Carina Vogt (born 5 February 1992) is a German former ski jumper.

Career
She won the first Olympic gold medal ever awarded for women's ski jumping, at the 2014 Sochi Winter Olympic Games. Vogt's international debut was in the Meinerzhagen competition. She participated in the FIS Ski Jumping Continental Cup from 2006 to 2012. Vogt's debut in the FIS Ski Jumping World Cup took place in January 2012 in Hinterzarten. She achieved her first World Cup victory on 18 January 2015 in Zaō, Japan.

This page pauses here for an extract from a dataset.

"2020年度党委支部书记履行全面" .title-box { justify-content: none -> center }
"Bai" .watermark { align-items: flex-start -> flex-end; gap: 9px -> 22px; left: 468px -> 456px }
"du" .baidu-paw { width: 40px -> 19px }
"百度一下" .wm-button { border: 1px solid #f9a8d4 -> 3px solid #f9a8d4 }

At the Nordic World Ski Championships 2013 in Val di Fiemme, she won the bronze medal in the mixed normal hill competition together with Ulrike Gräßler, Richard Freitag, and Severin Freund.

At the Nordic World Ski Championships 2015 in Falun, she won the gold medal in the individual normal hill competition. With the German team (Richard Freitag, Katharina Althaus, Severin Freund), she won another gold medal in the mixed normal hill competition.

She was able to repeat both wins two years later at the Nordic World Ski Championships 2017 in Lahti. This time with her German team mates Markus Eisenbichler, Svenja Würth, Andreas Wellinger.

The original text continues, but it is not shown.